Aktienrecht aus strafrechtlicher Sicht
Das Aktienrecht ist eigentlich ganz einfach. Zu dieser Erkenntnis könnte man kommen, wenn man liest, was Strafrechtler über die Pflichten faktischer Verwaltungsräte oder über die Rechnungslegung sagen. Bei der Rechnungslegung kann man aus strafrechtlicher Sicht eigentlich nichts richtig machen (ausser man betreibt ein Atomkraftwerk in den Kantonen AG oder SO). Bilanziert man zu offensiv drohen Konkursdelikte, bilanziert man zu defensiv drohen Steuerdelikte, in beiden Fällen jedenfalls die unselige Urkundenfälschung. Ist ein Fehler in der Rechnungslegung erst einmal durch einen Richter festgestellt, bringt man ihn als Tatfrage kaum mehr weg.
Ein Beispiel für meine Klage ist ein heute veröffentlichter Bundesgerichtsentscheid (BGer 6B_697/2014 vom 27.02.2015), dem u.a. folgendes zum faktischen Verwaltungsrat entnehmen ist:
Eine Aktiengesellschaft ohne Verwaltungsrat ist handlungsunfähig (…). Gemäss Art. 699 Abs. 1 OR muss in diesem Fall eine ausserordentliche Generalversammlung einberufen werden. Da dem Beschwerdeführer die Stellung eines faktischen Verwaltungsrates zukam (…), nimmt die Vorinstanz zu Recht an, dass er zur Einberufung der Generalversammlung verpflichtet war (Art. 717 Abs. 1 OR). Dass diese Pflicht nach der genannten Bestimmung auch die Revisionsstelle traf (…), ändert daran nichts. Im Übrigen wird dem Beschwerdeführer entgegen seiner Auffassung nicht vorgeworfen, er habe dem Handelsregisteramt den Tod von A. nicht mitgeteilt. Die Vorinstanz führt lediglich aus, dass das Handelsregisteramt, wenn es über den Wegfall der gesetzmässigen Bestellung der Verwaltung informiert gewesen wäre, die Gesellschaft nach fruchtloser Durchführung des Aufforderungsverfahrens von Amtes wegen als aufgelöst erklärt hätte und somit schon im Herbst 2000 über diese der Konkurs eröffnet worden wäre (vgl. aArt. 708 Abs. 4 OR, in der Fassung vom 4. Oktober 1991, AS 1992 733 786; vgl. nunmehr Art. 731b und 941a OR, Art. 154 Abs. 1 HregV) [E. 3].

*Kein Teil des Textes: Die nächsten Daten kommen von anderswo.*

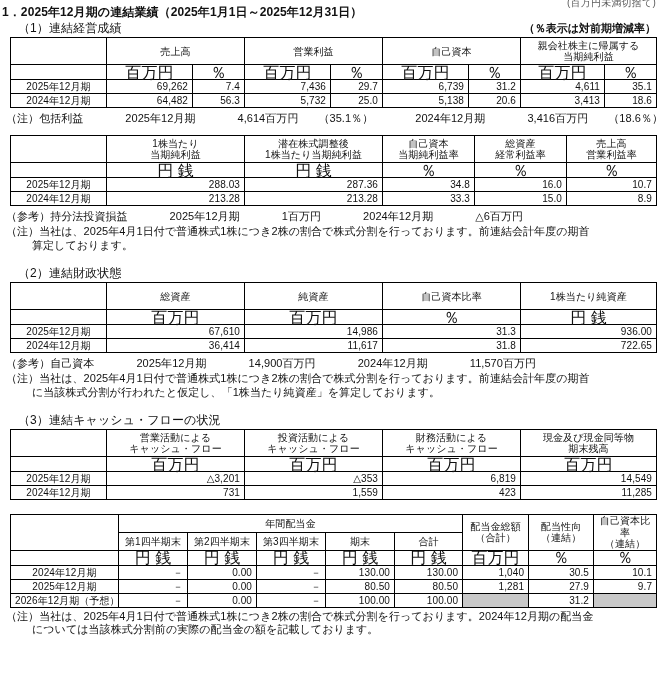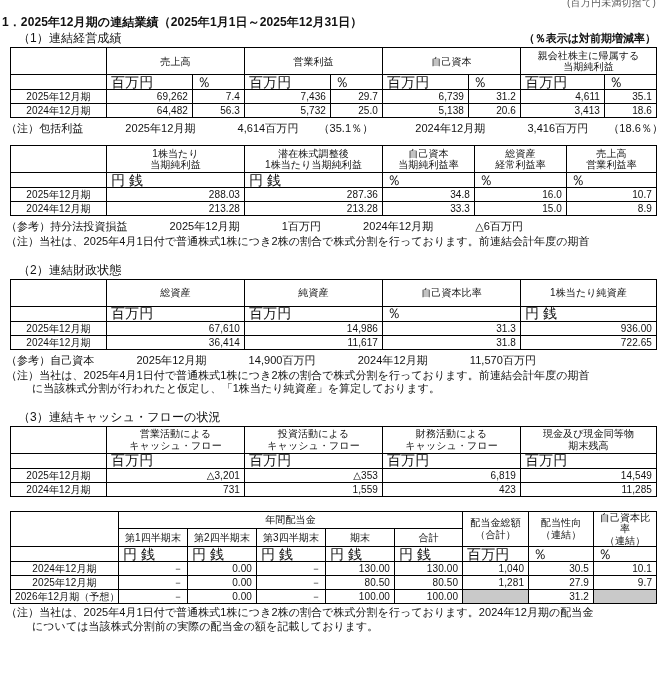"1．2025年12月期の連結業績（2025年1月1日～2025年12月31日）" .sec-title { padding: 14px 0 0 2px -> 4px 0 0 2px }
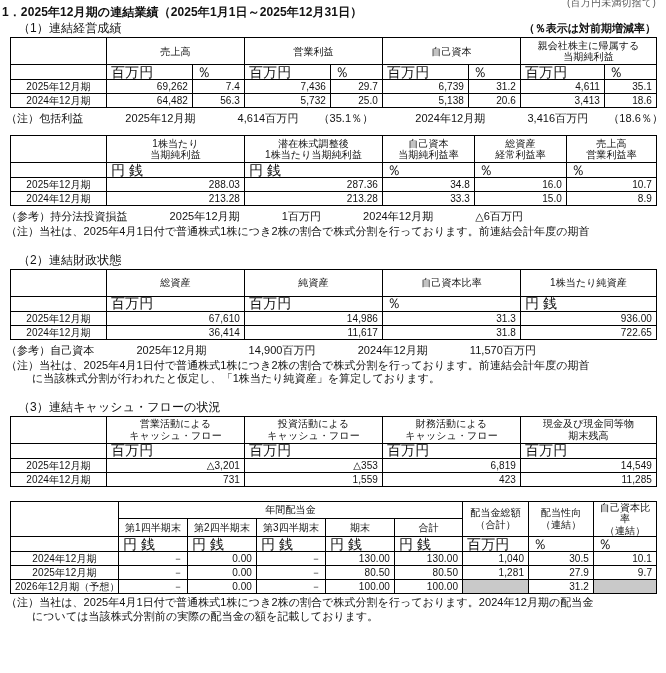"百万円" .unit { font-size: 14px -> 16px; text-align: left -> center }
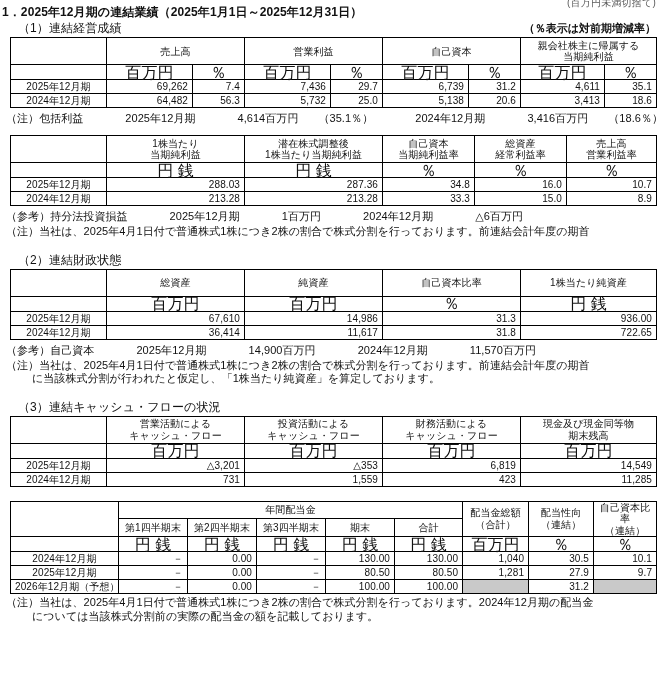"算定しております。" span.ind { html: none -> <span>算定しております。</span> }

Oder für die Rechnungslegung:
Nicht zu beanstanden ist der angefochtene Entscheid auch insofern, als die Vorinstanz annimmt, dass die Aktivierung der angeblichen Forderung ohnehin unzulässig gewesen sei. Gemäss aArt. 662 Abs. 1 OR wird die Jahresrechnung nach den Grundsätzen der ordnungsmässigen Rechnungslegung so aufgestellt, dass die Vermögens- und Ertragslage der Gesellschaft möglichst zuverlässig beurteilt werden kann (vgl. Art. 958 OR). Dabei erfolgt die ordnungsgemässe Rechnungslegung u.a. nach dem Grundsatz der Vorsicht (aArt. 662 Abs. 2 Ziff. 3 OR; vgl. nunmehr Art. 958c Abs. 1 Ziff. 5 OR). Der daraus abgeleitete Grundsatz der Imparität besagt, dass Erträge erst realisiert sind, wenn als Folge eines Vorfalls eine rechtlich und tatsächlich durchsetzbare Forderung entstanden ist (…). Das dies hier der Fall wäre, hat die Vorinstanz zu Recht verneint (angefochtenes Urteil S. 45). Es kann auch in dieser Hinsicht auf die zutreffenden Erwägungen im angefochtenen Urteil verwiesen werden. Insgesamt nimmt die Vorinstanz zu Recht an, dass der Beschwerdeführer angesichts der Überschuldung gestützt auf Art. 725 Abs. 2 OR hätte den Richter benachrichtigen müssen (E. 1.4).
Ich kann diese Erwägungen nicht beanstanden, frage mich aber, wie sie ausfallen würden, wenn dem Beschwerdeführer ein Steuerdelikt vorgeworfen worden wäre.